[Collected data entries]
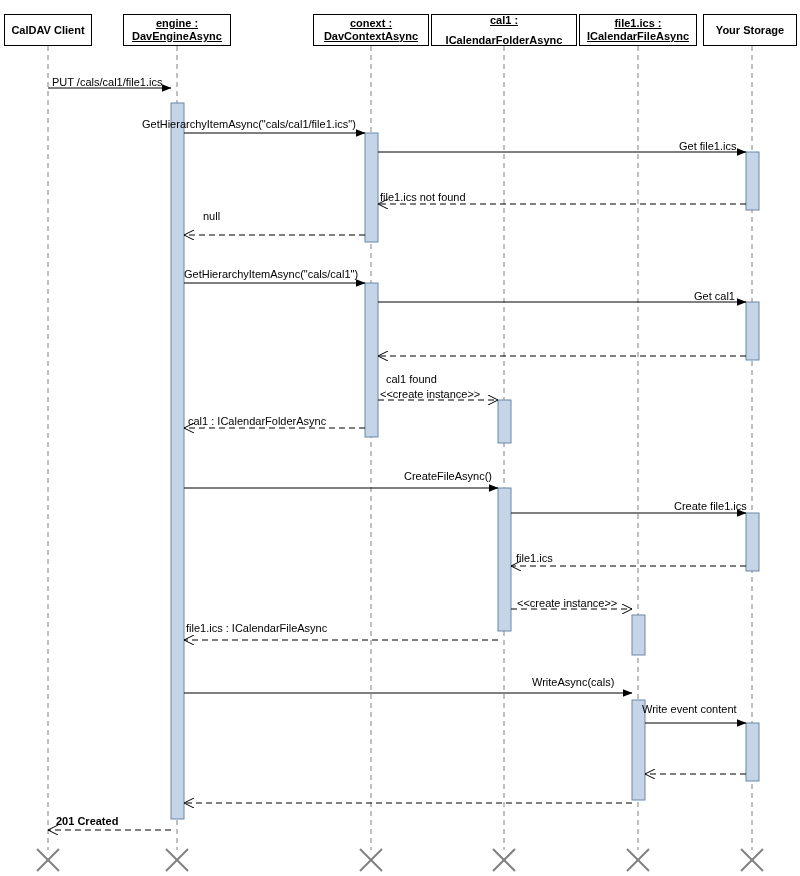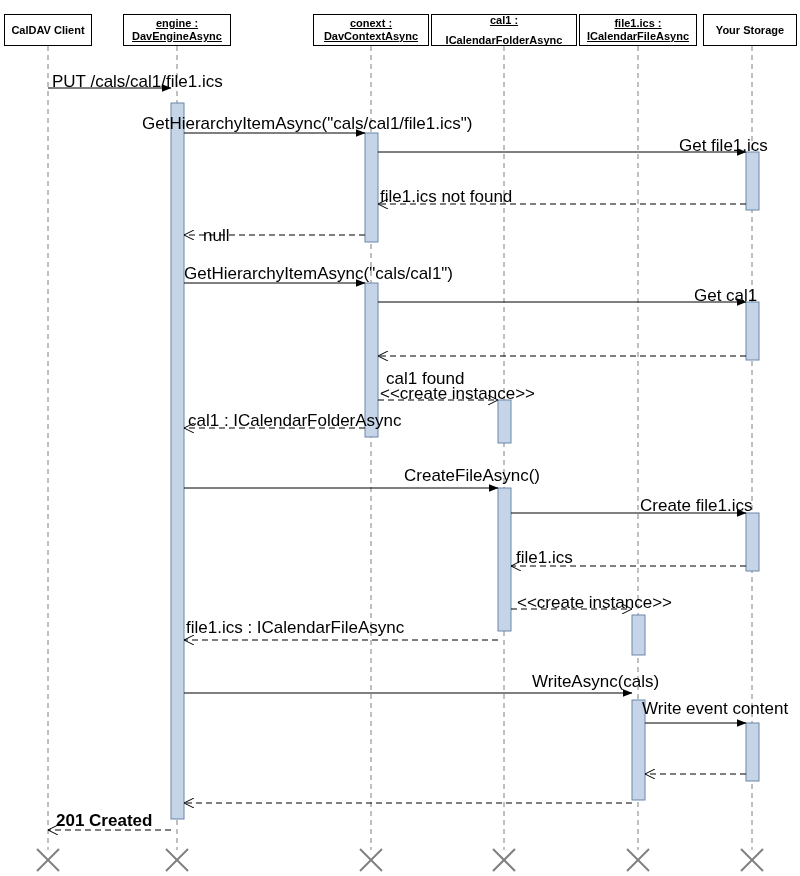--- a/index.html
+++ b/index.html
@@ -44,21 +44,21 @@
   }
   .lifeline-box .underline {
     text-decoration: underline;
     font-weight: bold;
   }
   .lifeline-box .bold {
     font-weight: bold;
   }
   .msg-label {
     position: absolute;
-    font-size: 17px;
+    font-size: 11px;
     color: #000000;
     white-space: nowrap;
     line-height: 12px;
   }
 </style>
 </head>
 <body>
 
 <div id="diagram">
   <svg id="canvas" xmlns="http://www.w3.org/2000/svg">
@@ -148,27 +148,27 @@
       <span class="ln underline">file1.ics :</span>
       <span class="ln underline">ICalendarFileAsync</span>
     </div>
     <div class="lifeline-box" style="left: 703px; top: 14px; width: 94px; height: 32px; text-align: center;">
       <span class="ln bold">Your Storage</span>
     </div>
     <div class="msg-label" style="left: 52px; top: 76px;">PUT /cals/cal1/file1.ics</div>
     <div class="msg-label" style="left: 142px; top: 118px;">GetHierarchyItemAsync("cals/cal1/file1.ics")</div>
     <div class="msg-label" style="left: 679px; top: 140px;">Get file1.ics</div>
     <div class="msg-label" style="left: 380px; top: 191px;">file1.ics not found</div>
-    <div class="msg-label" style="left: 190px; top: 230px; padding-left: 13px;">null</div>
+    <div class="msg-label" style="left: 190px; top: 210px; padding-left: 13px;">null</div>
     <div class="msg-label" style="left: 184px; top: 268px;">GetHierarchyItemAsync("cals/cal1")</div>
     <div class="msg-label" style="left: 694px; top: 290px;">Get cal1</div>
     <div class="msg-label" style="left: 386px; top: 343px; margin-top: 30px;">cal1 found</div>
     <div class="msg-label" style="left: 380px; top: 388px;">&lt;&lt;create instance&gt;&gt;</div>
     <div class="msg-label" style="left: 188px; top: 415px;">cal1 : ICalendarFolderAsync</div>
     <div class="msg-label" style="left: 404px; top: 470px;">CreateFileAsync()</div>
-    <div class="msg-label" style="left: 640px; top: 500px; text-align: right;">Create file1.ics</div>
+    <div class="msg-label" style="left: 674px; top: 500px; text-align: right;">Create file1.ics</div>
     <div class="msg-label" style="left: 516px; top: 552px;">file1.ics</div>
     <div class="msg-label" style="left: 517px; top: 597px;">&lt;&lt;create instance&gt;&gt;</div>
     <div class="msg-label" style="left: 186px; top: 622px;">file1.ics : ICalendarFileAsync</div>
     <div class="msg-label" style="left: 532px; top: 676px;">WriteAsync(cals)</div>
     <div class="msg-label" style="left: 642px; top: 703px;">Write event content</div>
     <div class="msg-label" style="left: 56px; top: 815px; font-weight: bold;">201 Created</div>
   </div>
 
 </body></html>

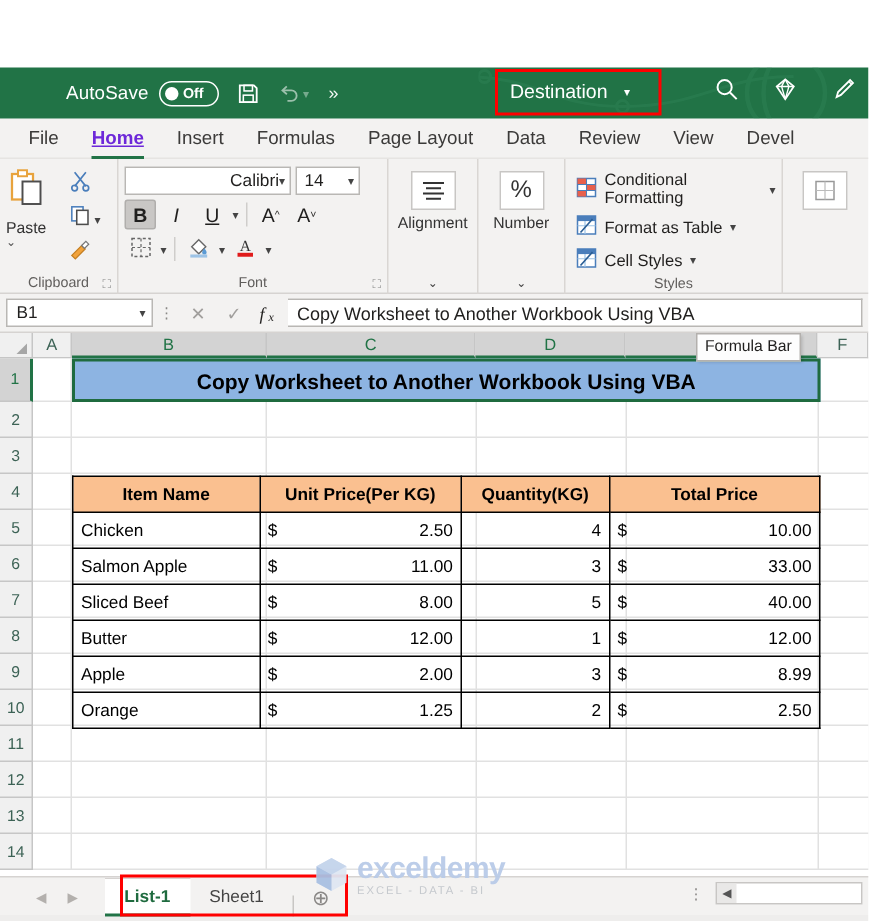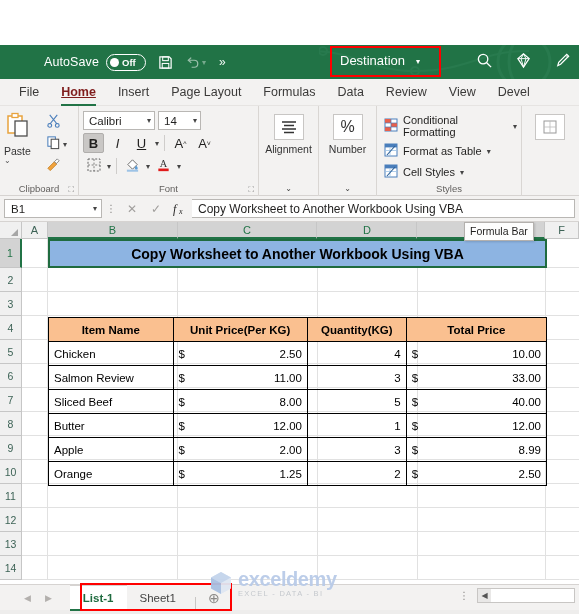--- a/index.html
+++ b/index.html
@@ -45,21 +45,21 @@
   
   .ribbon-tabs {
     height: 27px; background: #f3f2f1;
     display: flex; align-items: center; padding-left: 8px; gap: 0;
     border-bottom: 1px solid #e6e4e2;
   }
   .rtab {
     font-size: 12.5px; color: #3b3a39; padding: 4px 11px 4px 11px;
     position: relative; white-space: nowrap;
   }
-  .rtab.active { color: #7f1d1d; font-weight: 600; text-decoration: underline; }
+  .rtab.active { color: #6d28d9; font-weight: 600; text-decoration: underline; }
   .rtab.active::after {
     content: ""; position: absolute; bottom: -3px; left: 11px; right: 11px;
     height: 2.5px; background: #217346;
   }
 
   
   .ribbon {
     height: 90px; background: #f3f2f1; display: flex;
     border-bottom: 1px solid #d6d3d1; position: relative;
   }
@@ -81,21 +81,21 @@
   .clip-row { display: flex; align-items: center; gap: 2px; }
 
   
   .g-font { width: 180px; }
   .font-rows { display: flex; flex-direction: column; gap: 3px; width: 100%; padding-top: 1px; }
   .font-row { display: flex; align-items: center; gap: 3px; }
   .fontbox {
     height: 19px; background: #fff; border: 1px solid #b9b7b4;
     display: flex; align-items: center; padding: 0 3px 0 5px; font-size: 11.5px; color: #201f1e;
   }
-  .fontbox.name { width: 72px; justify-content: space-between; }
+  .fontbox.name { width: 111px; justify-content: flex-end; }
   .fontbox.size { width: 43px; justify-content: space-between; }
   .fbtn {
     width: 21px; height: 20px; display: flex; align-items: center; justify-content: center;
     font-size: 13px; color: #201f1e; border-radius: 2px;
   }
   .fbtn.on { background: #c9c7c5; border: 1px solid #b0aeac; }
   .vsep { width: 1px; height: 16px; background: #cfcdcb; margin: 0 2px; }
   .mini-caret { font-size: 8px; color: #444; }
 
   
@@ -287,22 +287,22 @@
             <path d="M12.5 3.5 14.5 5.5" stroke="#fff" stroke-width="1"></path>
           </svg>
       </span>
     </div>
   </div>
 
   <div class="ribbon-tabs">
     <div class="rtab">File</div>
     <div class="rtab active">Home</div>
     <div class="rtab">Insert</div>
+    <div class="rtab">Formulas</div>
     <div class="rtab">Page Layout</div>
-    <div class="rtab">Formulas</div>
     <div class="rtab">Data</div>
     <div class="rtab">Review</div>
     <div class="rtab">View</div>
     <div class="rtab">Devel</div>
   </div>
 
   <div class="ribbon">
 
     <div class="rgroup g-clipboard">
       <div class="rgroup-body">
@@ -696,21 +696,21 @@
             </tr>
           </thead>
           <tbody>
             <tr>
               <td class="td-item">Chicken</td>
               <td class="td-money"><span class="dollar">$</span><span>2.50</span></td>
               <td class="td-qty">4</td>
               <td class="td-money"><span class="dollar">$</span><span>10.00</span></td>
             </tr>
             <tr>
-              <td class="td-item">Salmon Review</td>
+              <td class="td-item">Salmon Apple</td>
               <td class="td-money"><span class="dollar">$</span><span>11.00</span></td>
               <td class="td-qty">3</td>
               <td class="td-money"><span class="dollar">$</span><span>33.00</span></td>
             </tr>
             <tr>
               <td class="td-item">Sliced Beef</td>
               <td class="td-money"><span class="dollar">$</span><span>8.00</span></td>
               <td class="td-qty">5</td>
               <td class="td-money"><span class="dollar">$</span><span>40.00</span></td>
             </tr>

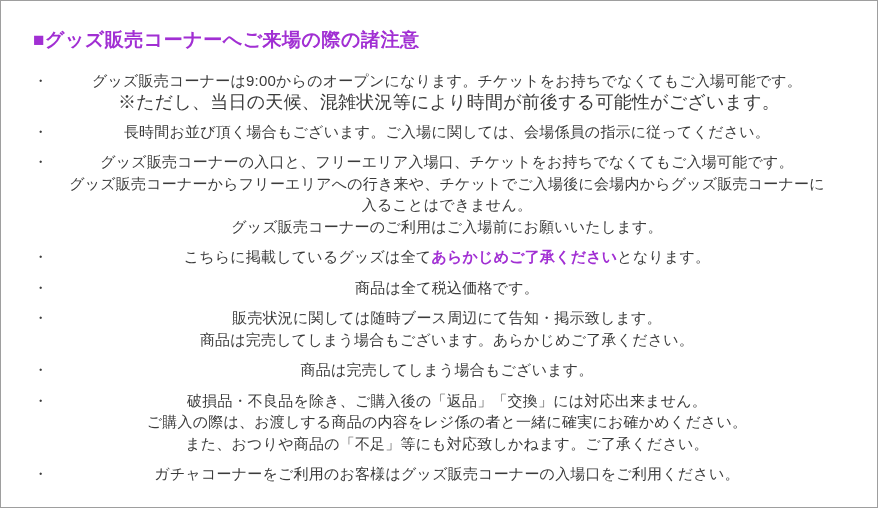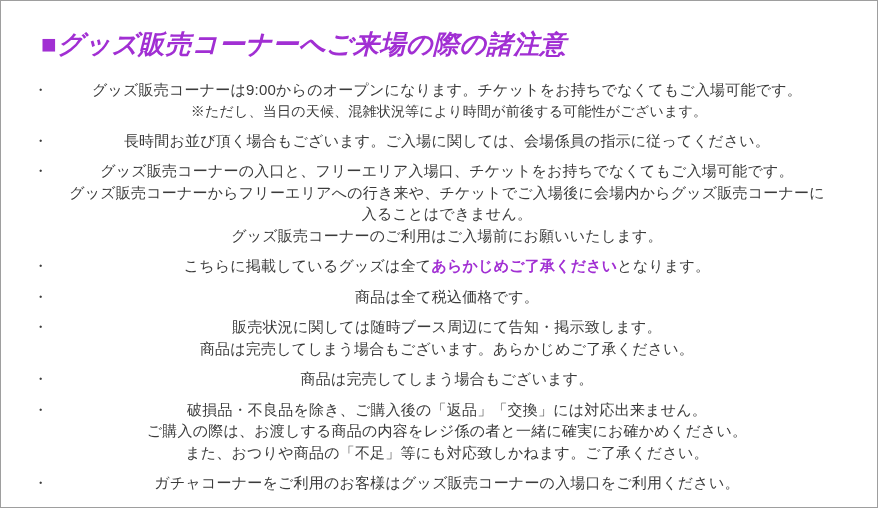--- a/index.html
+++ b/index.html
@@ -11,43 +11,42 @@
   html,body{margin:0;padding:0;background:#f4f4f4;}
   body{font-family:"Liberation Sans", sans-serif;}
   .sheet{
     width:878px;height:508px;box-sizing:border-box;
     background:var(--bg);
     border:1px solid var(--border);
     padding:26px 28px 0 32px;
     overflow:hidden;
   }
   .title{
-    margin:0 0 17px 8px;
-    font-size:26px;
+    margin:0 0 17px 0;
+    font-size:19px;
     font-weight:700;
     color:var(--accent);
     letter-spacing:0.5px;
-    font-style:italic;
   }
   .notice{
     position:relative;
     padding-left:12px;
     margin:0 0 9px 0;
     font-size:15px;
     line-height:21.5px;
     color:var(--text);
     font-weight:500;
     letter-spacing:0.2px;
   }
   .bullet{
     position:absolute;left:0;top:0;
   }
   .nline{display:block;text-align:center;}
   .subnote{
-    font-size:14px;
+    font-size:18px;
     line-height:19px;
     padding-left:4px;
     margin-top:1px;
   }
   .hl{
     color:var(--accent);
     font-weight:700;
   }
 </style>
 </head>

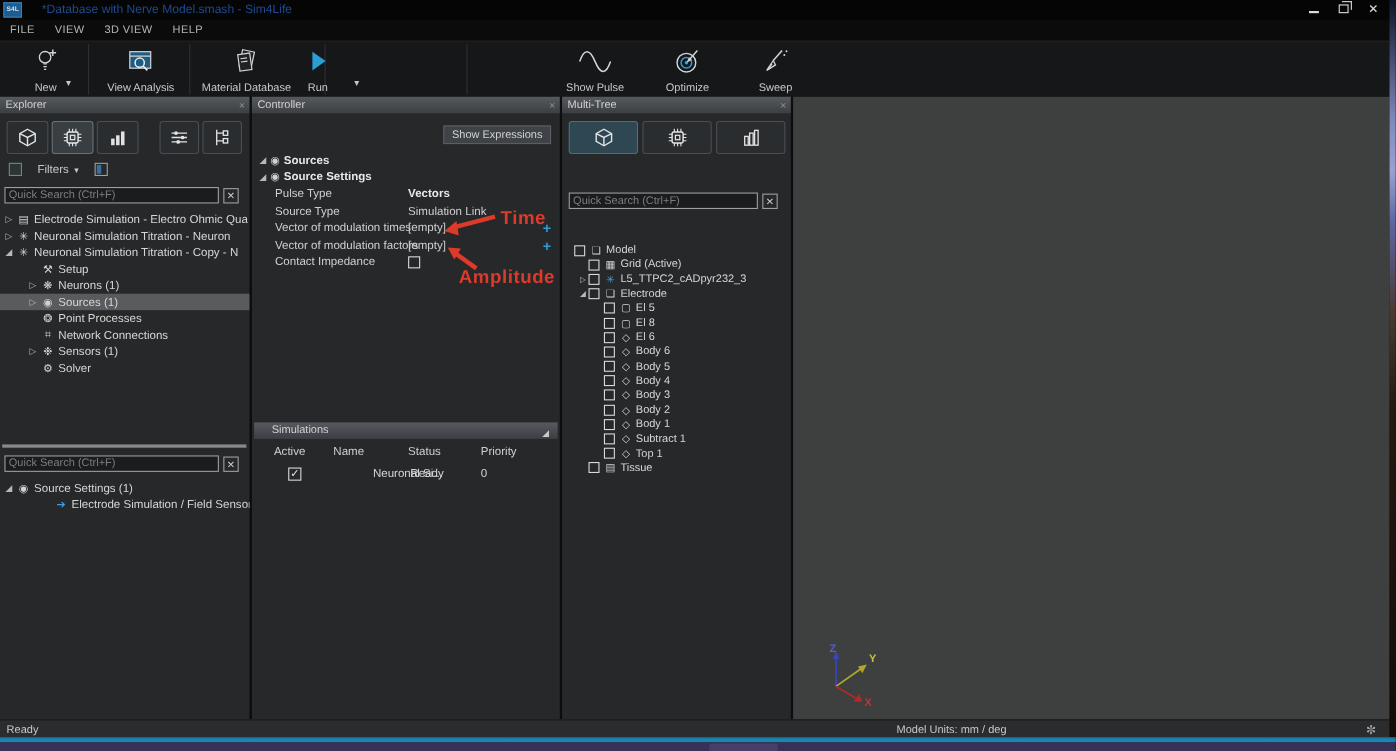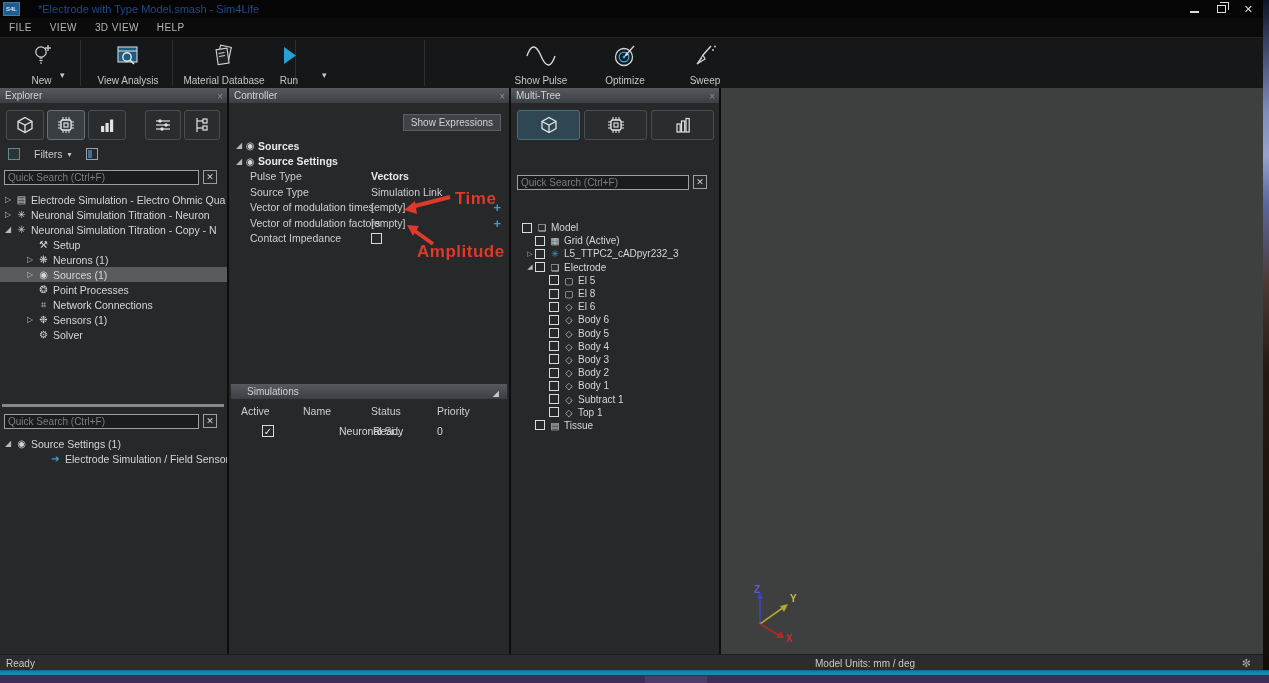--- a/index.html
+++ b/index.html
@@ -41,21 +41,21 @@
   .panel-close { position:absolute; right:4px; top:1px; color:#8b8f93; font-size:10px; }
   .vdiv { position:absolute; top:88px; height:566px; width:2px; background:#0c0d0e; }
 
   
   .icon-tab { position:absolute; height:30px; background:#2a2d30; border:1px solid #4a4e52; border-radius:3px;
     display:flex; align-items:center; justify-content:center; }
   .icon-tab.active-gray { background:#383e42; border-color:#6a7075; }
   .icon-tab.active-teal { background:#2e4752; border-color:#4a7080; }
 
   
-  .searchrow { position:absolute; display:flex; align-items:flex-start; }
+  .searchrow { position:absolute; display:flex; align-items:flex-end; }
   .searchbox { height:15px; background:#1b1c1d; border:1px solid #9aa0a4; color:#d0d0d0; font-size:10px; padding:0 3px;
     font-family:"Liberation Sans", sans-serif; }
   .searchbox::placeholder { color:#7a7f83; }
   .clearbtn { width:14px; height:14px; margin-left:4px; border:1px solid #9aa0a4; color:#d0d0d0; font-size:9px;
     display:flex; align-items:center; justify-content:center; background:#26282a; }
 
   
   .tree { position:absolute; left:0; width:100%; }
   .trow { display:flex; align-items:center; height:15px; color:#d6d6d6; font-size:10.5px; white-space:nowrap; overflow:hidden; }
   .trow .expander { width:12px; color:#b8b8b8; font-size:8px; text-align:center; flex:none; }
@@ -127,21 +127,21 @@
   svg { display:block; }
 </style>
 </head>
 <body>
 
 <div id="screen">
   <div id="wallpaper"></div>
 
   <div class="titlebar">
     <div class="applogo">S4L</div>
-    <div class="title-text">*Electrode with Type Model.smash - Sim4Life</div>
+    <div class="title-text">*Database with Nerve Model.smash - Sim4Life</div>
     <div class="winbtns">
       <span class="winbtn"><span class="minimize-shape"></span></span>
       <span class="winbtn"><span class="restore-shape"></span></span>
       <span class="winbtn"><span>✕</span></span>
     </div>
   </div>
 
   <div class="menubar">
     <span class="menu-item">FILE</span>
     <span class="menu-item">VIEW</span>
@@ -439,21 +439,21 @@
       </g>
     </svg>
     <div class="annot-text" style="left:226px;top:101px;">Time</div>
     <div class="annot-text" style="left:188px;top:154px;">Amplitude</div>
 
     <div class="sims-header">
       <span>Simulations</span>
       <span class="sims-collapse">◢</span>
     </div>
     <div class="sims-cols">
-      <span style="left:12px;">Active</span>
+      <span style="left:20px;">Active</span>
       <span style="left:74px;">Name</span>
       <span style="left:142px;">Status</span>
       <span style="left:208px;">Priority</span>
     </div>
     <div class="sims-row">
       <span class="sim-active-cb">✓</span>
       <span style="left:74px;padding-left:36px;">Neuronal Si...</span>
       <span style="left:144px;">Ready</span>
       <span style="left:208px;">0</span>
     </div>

**WHAT YOU ARE ASKED TO DO**
Report each line of the entries where the word "fbtn" occurs.

**RESPONSE TO THE TASK**
   .fbtn {
   .fbtn.on { background: #c9c7c5; border: 1px solid #b0aeac; }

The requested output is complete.